Ah, summer. Time to play on the beach, head out on vacation and if you're a search engine, announce to the world that you've got the largest index.
Around this time last year, AllTheWeb kicked off a round of "who's biggest" by claiming the largest index size. Now it's happened again, when AllTheWeb said last month that its index had increased to 3.2 billion documents, toppling the leader, Google.
Google took only days to respond, quietly but deliberately notching up the number of web pages listed on its home page that it claims to index. Like the McDonald's signs of old that were gradually increased to show how many customers had been served, Google went from 3.1 billion to 3.3 billion web pages indexed.

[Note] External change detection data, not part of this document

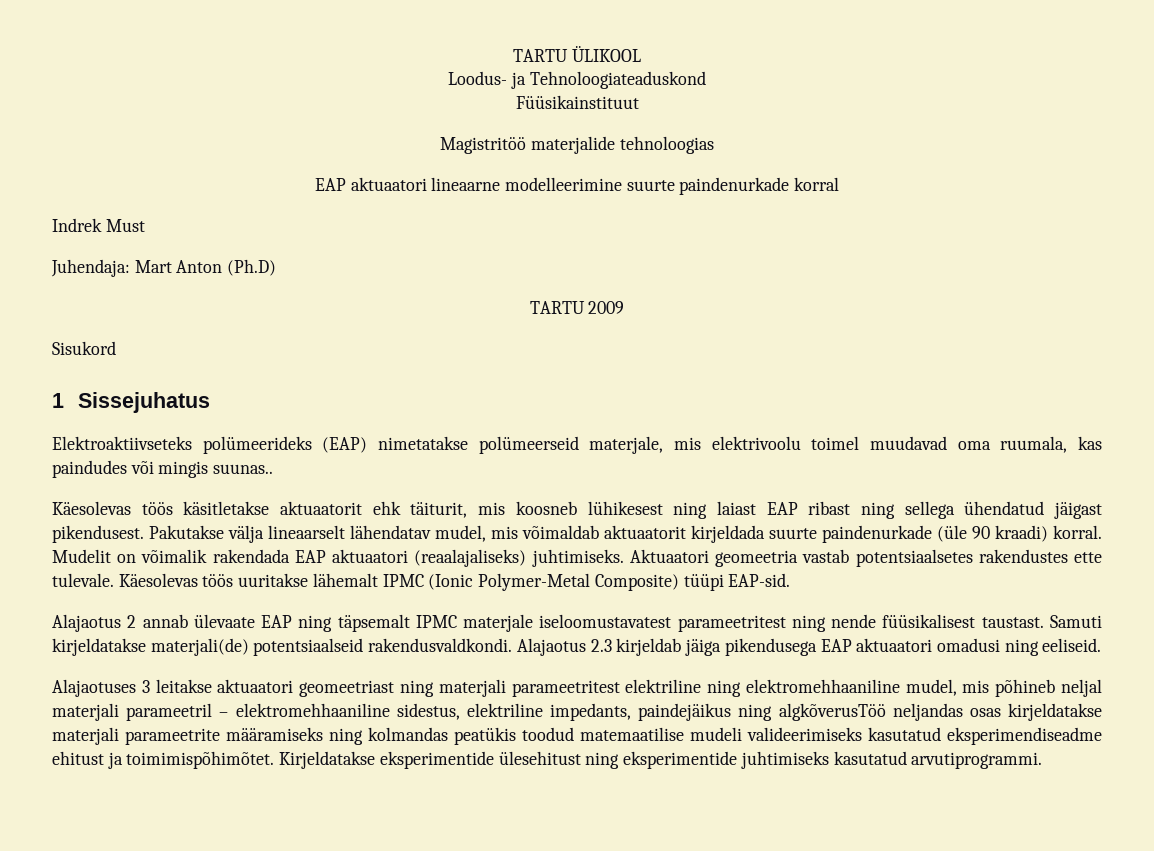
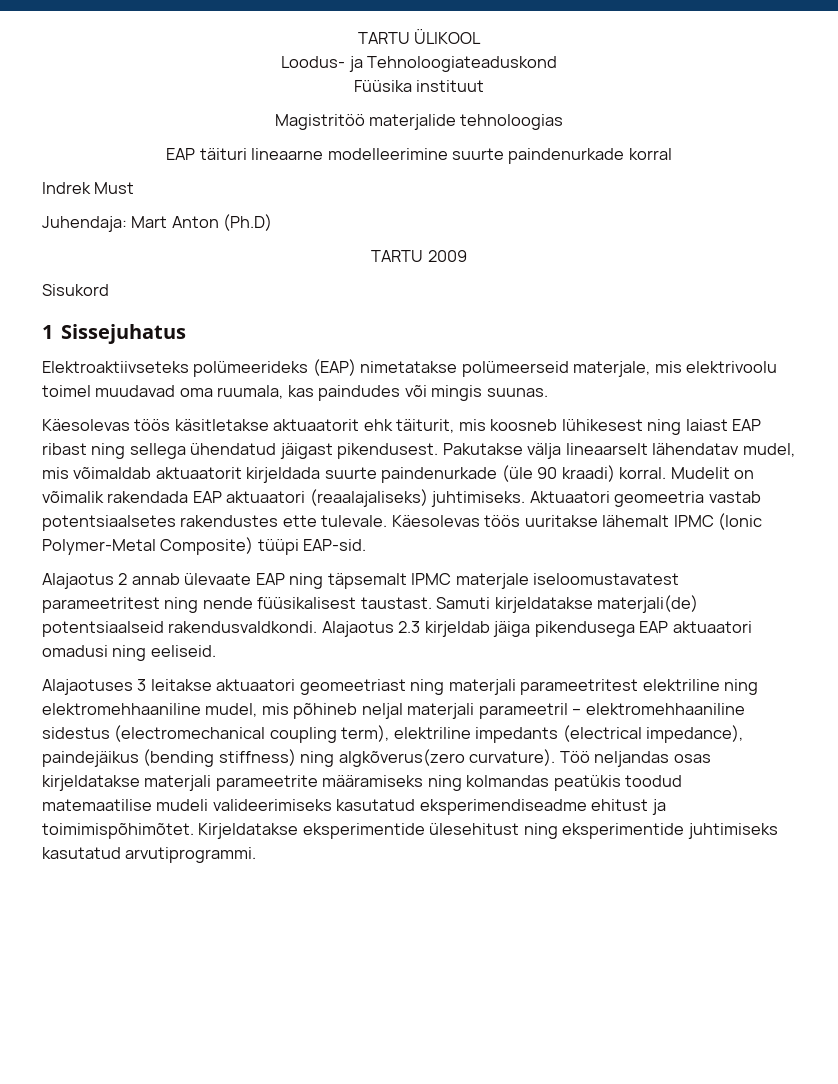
- Füüsikainstituut
+ Füüsika instituut
- EAP aktuaatori lineaarne modelleerimine suurte paindenurkade korral
+ EAP täituri lineaarne modelleerimine suurte paindenurkade korral
- Elektroaktiivseteks polümeerideks (EAP) nimetatakse polümeerseid materjale, mis elektrivoolu toimel muudavad oma ruumala, kas paindudes või mingis suunas..
+ Elektroaktiivseteks polümeerideks (EAP) nimetatakse polümeerseid materjale, mis elektrivoolu toimel muudavad oma ruumala, kas paindudes või mingis suunas.
- Alajaotuses 3 leitakse aktuaatori geomeetriast ning materjali parameetritest elektriline ning elektromehhaaniline mudel, mis põhineb neljal materjali parameetril – elektromehhaaniline sidestus, elektriline impedants, paindejäikus ning algkõverusTöö neljandas osas kirjeldatakse materjali parameetrite määramiseks ning kolmandas peatükis toodud matemaatilise mudeli valideerimiseks kasutatud eksperimendiseadme ehitust ja toimimispõhimõtet.
+ Alajaotuses 3 leitakse aktuaatori geomeetriast ning materjali parameetritest elektriline ning elektromehhaaniline mudel, mis põhineb neljal materjali parameetril – elektromehhaaniline sidestus (electromechanical coupling term), elektriline impedants (electrical impedance), paindejäikus (bending stiffness) ning algkõverus(zero curvature). Töö neljandas osas kirjeldatakse materjali parameetrite määramiseks ning kolmandas peatükis toodud matemaatilise mudeli valideerimiseks kasutatud eksperimendiseadme ehitust ja toimimispõhimõtet.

Actually, not yawn. Instead, I'm filled with Andrew Goodman-style rage (and that's a compliment to Andrew) that the search engine size wars may erupt once again. In terms of documents indexed, Google and AllTheWeb are now essentially tied for biggest -- and hey, so is Inktomi. So what? Knowing this still gives you no idea which is actually better in terms of relevancy.
Size figures have long been used as a surrogate for the missing relevancy figures that the search engine industry as a whole has failed to provide. Size figures are also a bad surrogate, because more pages in no way guarantees better results.
How Big Is Your Haystack?
There's a haystack analogy I often use to explain this, the idea that size doesn't equal relevancy. If you want to find a needle in the haystack, then you need to search through the entire haystack, right? And if the web is a haystack, then a search engine that looks through only part of it may miss the portion with the needle!
That sounds convincing, the reality is more like this. The web is a haystack, and even if a search engine has every straw, you'll never find the needle if the haystack is dumped over your head. That's what happens when the focus is solely on size, with relevancy ranking a secondary concern. A search engine with good relevancy is like a person equipped with a powerful magnet -- you'll find the needle without digging through the entire haystack because it will be pulled to the surface.
Google's Supplemental Index
I especially hate when the periodic size wars erupt because examining the latest claims takes time away from other more important things to write about. In fact, it was a great relief to have my associate editor Chris Sherman cover this story initially in SearchDay last week (Google to Overture: Mine's Bigger). But I'm returning to it because of a twist in the current game: Google's new "supplemental results."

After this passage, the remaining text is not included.